With that no longer the case, banks quickly realized that a profit could be made in “buying” currency when it was devalued and “selling” it after it strengthened, just like any other commodity.

Today, the forex market handles about $1.9 trillion in transactions every day, and it runs 24 hours a day, five days a week. (With nations around the world involved, it’s always daytime somewhere.) The most traded currencies are the U.S. dollar, the euro, Japanese yen, British pound, Swiss franc and Australian dollar.

The forex market is overwhelmingly dominated by international banks, government banks, investment banks, corporations, and hedge funds. In fact, individual traders account for only about 2 percent of the market. Nonetheless, a lot of people do try their hand at it, with varying degrees of success.

In the forex market, transactions are always handled in pairs: You buy one currency and sell another one. The idea is to make a trade when you believe the currency you’re buying is going to go up in value compared to the one you’re selling. Then, if it turns out your prediction was correct, you do another trade in the reverse direction — selling the currency you originally bought and buying the one you sold — in order to reap the profits.

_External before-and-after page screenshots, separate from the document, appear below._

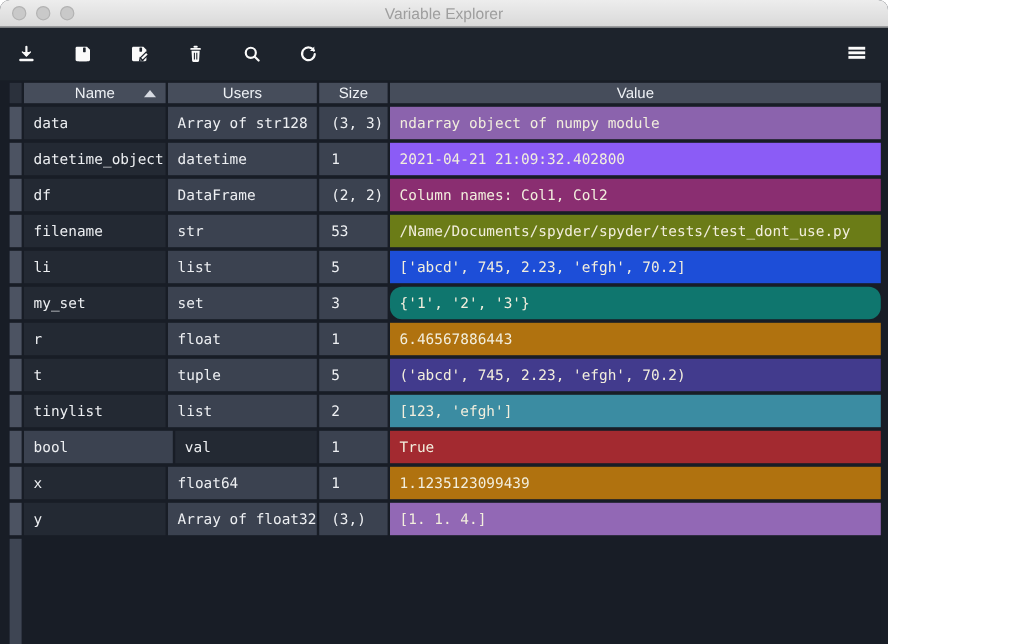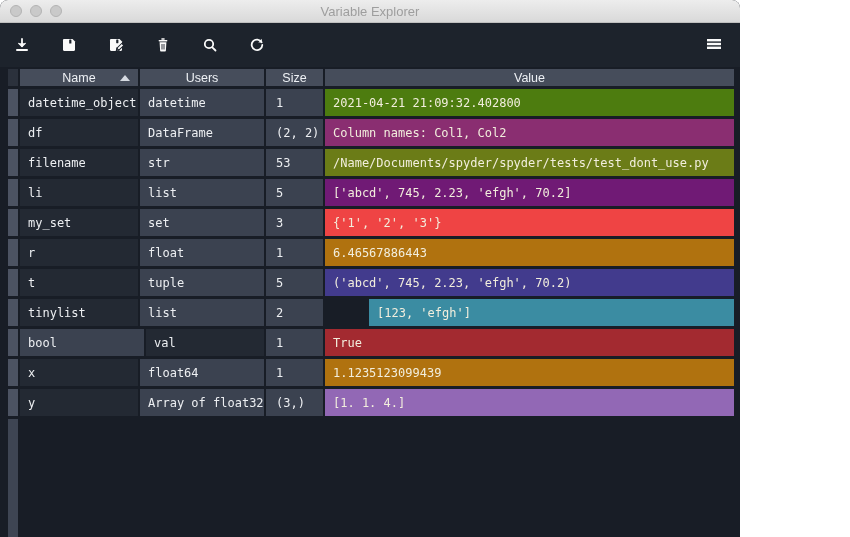--- a/index.html
+++ b/index.html
@@ -136,73 +136,80 @@
       <div class="hcell h-size">
           <span>Size</span>
         </div>
       <div class="hcell h-value">
           <span>Value</span>
         </div>
     </div>
 
     <div class="row">
       <div class="stub"></div>
+      <div class="cell c-name">data</div>
+      <div class="cell c-type">Array of str128</div>
+      <div class="cell c-size">(3, 3)</div>
+      <div class="cell c-value" style="background-color: rgb(139, 99, 173);">ndarray object of numpy module</div>
+    </div>
+    <div class="row">
+      <div class="stub"></div>
       <div class="cell c-name">datetime_object</div>
       <div class="cell c-type">datetime</div>
       <div class="cell c-size">1</div>
-      <div class="cell c-value" style="background-color: #4d7c0f;">2021-04-21 21:09:32.402800</div>
+      <div class="cell c-value" style="background-color: #8b5cf6;">2021-04-21 21:09:32.402800</div>
     </div>
     <div class="row">
       <div class="stub"></div>
       <div class="cell c-name">df</div>
       <div class="cell c-type">DataFrame</div>
       <div class="cell c-size">(2, 2)</div>
       <div class="cell c-value" style="background-color: rgb(138, 46, 113);">Column names: Col1, Col2</div>
     </div>
     <div class="row">
       <div class="stub"></div>
       <div class="cell c-name">filename</div>
       <div class="cell c-type">str</div>
       <div class="cell c-size">53</div>
       <div class="cell c-value" style="background-color: rgb(107, 124, 23);">/Name/Documents/spyder/spyder/tests/test_dont_use.py</div>
     </div>
     <div class="row">
       <div class="stub"></div>
       <div class="cell c-name">li</div>
       <div class="cell c-type">list</div>
       <div class="cell c-size">5</div>
-      <div class="cell c-value" style="background-color: #701a75;">['abcd', 745, 2.23, 'efgh', 70.2]</div>
+      <div class="cell c-value" style="background-color: #1d4ed8;">['abcd', 745, 2.23, 'efgh', 70.2]</div>
     </div>
     <div class="row">
       <div class="stub"></div>
       <div class="cell c-name">my_set</div>
       <div class="cell c-type">set</div>
       <div class="cell c-size">3</div>
-      <div class="cell c-value" style="background-color: #ef4444;">{'1', '2', '3'}</div>
+      <div class="cell c-value" style="background-color: #0f766e; border-radius: 10px;">{'1', '2', '3'}</div>
     </div>
     <div class="row">
       <div class="stub"></div>
       <div class="cell c-name">r</div>
       <div class="cell c-type">float</div>
       <div class="cell c-size">1</div>
       <div class="cell c-value" style="background-color: rgb(176, 114, 15);">6.46567886443</div>
     </div>
     <div class="row">
       <div class="stub"></div>
       <div class="cell c-name">t</div>
       <div class="cell c-type">tuple</div>
       <div class="cell c-size">5</div>
       <div class="cell c-value" style="background-color: rgb(66, 59, 141);">('abcd', 745, 2.23, 'efgh', 70.2)</div>
     </div>
     <div class="row">
       <div class="stub"></div>
       <div class="cell c-name">tinylist</div>
       <div class="cell c-type">list</div>
       <div class="cell c-size">2</div>
-      <div class="cell c-value" style="background-color: rgb(59, 140, 162); margin-left: 44px;">[123, 'efgh']</div>
+      <div class="cell c-value" style="background-color: rgb(59, 140, 162);">[123, 'efgh']</div>
     </div>
     <div class="row">
       <div class="stub"></div>
       <div class="cell c-type">bool</div>
       <div class="cell c-name">val</div>
       <div class="cell c-size">1</div>
       <div class="cell c-value" style="background-color: rgb(163, 42, 48);">True</div>
     </div>
     <div class="row">
       <div class="stub"></div>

For example, let’s say the market reports this: GBP/EUR 1.2200. That means the cost of buying one British pound is 1.22 euros. If you believed that course was going to change, and the euro was going to become more valuable than the pound, you might sell 100,000 pounds, buy 100,000 euros, and wait. Then let’s say a few weeks later, the exchange rate fluctuates to this: EUR/GBP 1.3100. Sure enough, the euro is now worth 1.31 pounds, a profit of 0.11 per unit.

The forex market is vast and daunting and mostly inhabited by giant organizations. But it can be navigated by individuals who have studied the finer points and who want to take a risk on something potential profitable. And since the whole world uses money, the trading of that money is always going to be a major force in the financial world.